Exercise data:
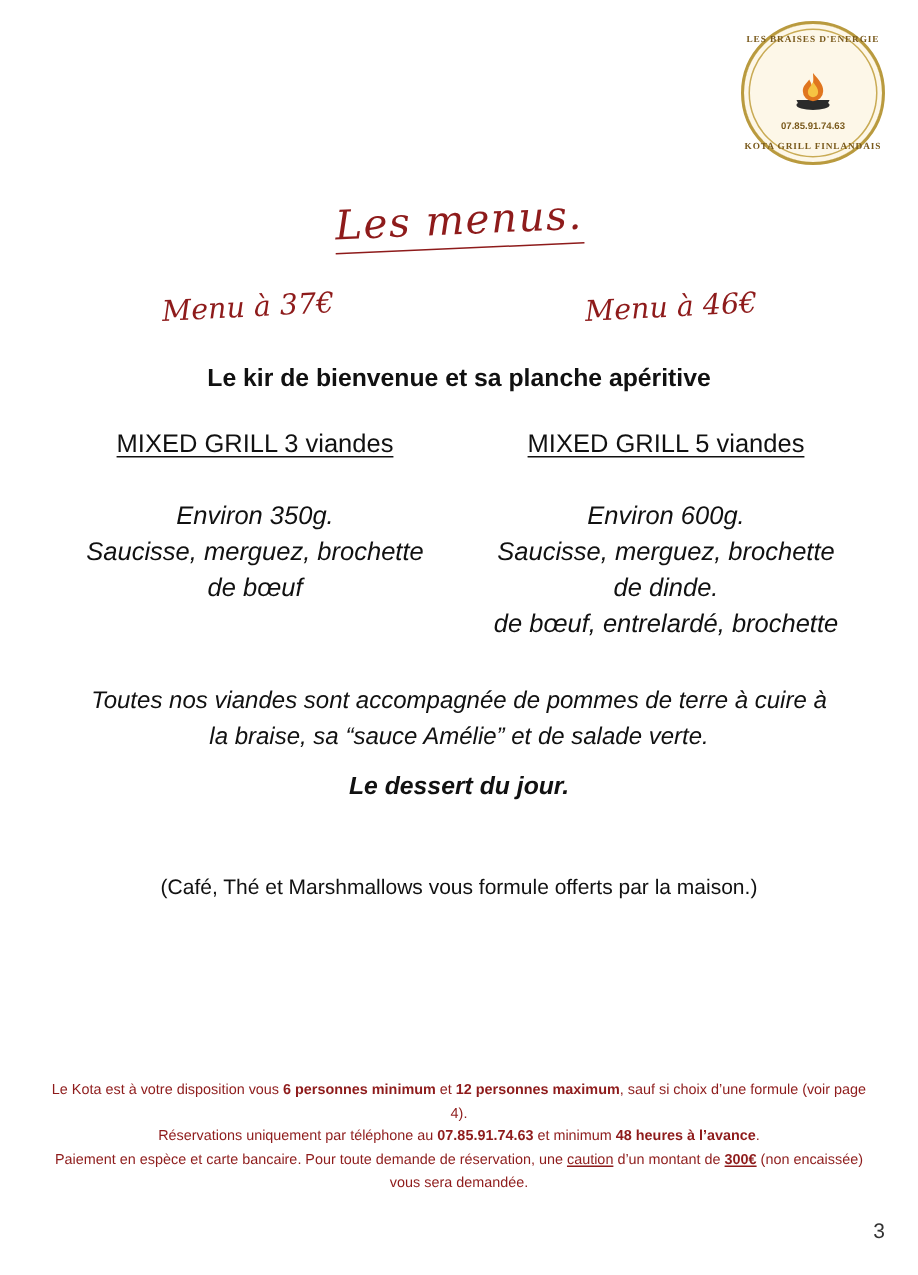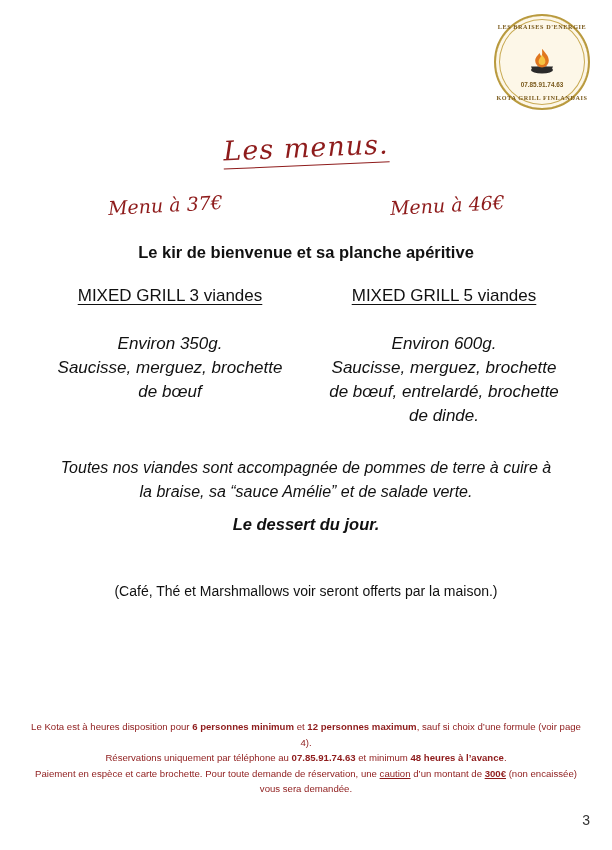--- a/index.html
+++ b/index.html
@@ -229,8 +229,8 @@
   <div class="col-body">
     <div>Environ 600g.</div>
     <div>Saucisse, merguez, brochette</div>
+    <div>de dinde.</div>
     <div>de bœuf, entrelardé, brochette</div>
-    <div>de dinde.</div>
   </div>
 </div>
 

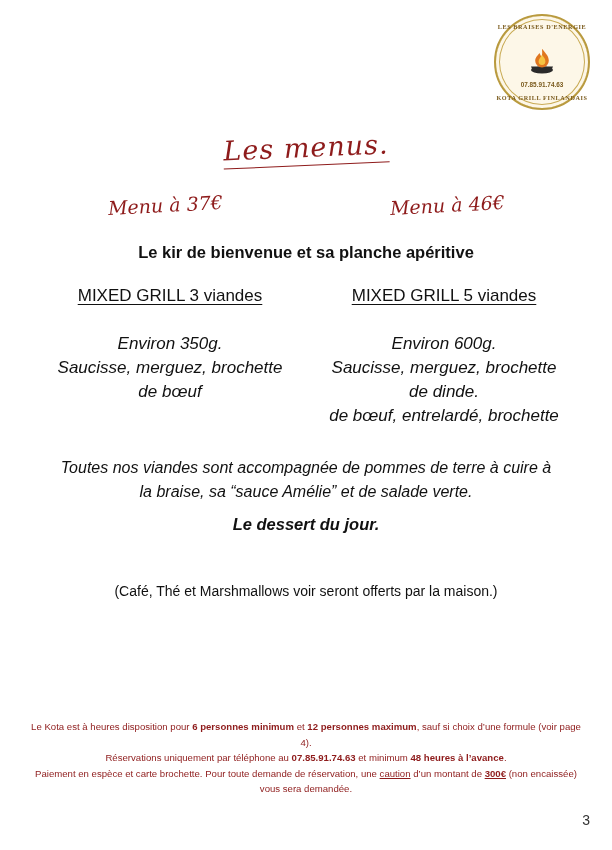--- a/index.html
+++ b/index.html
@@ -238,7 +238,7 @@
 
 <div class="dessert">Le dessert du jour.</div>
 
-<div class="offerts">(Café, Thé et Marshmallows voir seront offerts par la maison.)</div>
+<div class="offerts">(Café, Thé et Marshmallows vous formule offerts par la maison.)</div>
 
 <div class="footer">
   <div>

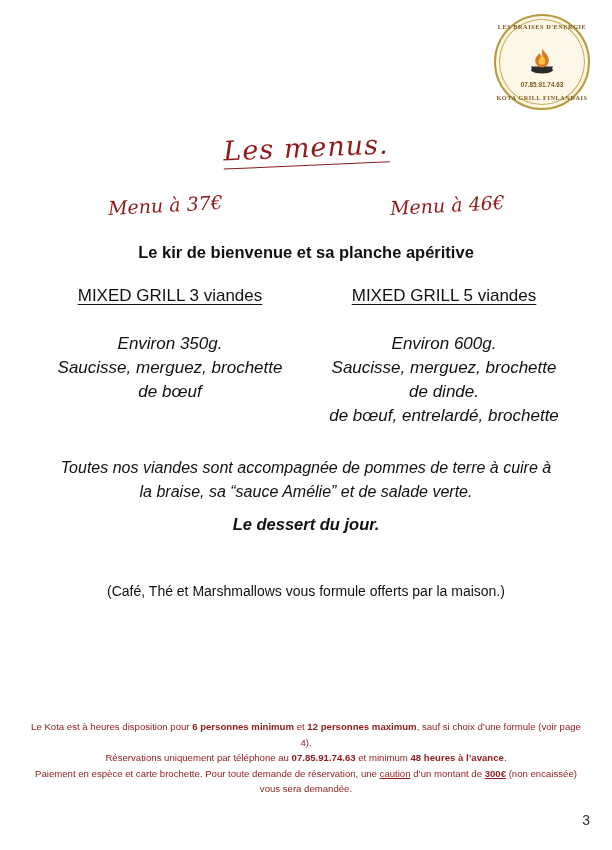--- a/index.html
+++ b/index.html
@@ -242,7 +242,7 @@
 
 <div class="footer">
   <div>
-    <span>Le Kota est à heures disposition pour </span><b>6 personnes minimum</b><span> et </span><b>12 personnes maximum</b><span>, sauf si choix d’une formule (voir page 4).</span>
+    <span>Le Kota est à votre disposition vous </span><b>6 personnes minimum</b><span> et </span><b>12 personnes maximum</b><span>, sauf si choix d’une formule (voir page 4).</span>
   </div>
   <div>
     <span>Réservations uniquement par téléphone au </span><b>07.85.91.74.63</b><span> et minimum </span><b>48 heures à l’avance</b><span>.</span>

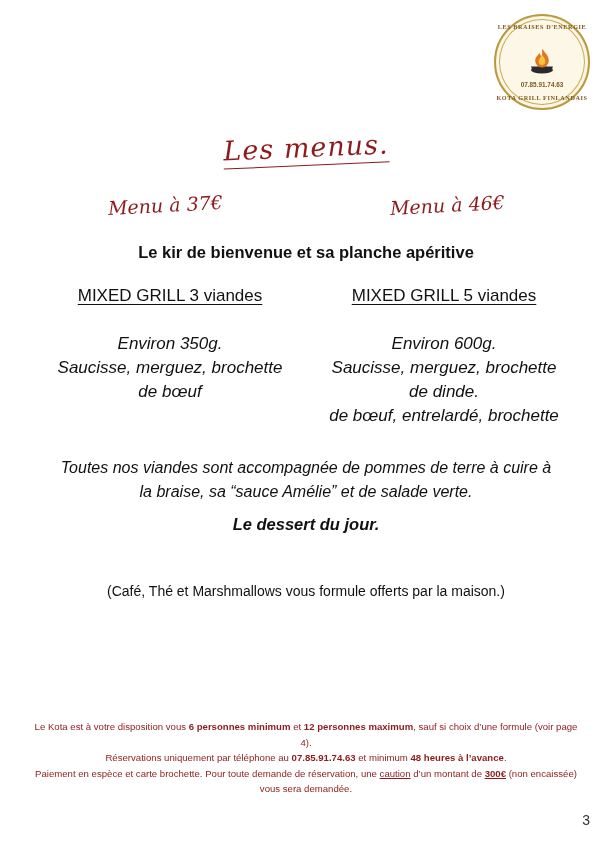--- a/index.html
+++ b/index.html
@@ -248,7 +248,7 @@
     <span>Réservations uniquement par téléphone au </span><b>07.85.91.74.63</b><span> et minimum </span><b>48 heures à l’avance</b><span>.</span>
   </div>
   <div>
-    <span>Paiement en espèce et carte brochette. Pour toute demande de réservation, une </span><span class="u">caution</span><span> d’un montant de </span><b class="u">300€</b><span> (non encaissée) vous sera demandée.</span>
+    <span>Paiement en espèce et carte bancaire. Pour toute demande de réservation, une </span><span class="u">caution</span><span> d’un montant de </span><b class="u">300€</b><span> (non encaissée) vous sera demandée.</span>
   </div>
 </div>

What you are asked to do:
Repeat, word for word, each of the records, omitting any image they hold.

Response to this task:
--- a/index.html
+++ b/index.html
@@ -229,8 +229,8 @@
   <div class="col-body">
     <div>Environ 600g.</div>
     <div>Saucisse, merguez, brochette</div>
+    <div>de dinde.</div>
     <div>de bœuf, entrelardé, brochette</div>
-    <div>de dinde.</div>
   </div>
 </div>
 

--- a/index.html
+++ b/index.html
@@ -238,7 +238,7 @@
 
 <div class="dessert">Le dessert du jour.</div>
 
-<div class="offerts">(Café, Thé et Marshmallows voir seront offerts par la maison.)</div>
+<div class="offerts">(Café, Thé et Marshmallows vous formule offerts par la maison.)</div>
 
 <div class="footer">
   <div>

--- a/index.html
+++ b/index.html
@@ -242,7 +242,7 @@
 
 <div class="footer">
   <div>
-    <span>Le Kota est à heures disposition pour </span><b>6 personnes minimum</b><span> et </span><b>12 personnes maximum</b><span>, sauf si choix d’une formule (voir page 4).</span>
+    <span>Le Kota est à votre disposition vous </span><b>6 personnes minimum</b><span> et </span><b>12 personnes maximum</b><span>, sauf si choix d’une formule (voir page 4).</span>
   </div>
   <div>
     <span>Réservations uniquement par téléphone au </span><b>07.85.91.74.63</b><span> et minimum </span><b>48 heures à l’avance</b><span>.</span>

--- a/index.html
+++ b/index.html
@@ -248,7 +248,7 @@
     <span>Réservations uniquement par téléphone au </span><b>07.85.91.74.63</b><span> et minimum </span><b>48 heures à l’avance</b><span>.</span>
   </div>
   <div>
-    <span>Paiement en espèce et carte brochette. Pour toute demande de réservation, une </span><span class="u">caution</span><span> d’un montant de </span><b class="u">300€</b><span> (non encaissée) vous sera demandée.</span>
+    <span>Paiement en espèce et carte bancaire. Pour toute demande de réservation, une </span><span class="u">caution</span><span> d’un montant de </span><b class="u">300€</b><span> (non encaissée) vous sera demandée.</span>
   </div>
 </div>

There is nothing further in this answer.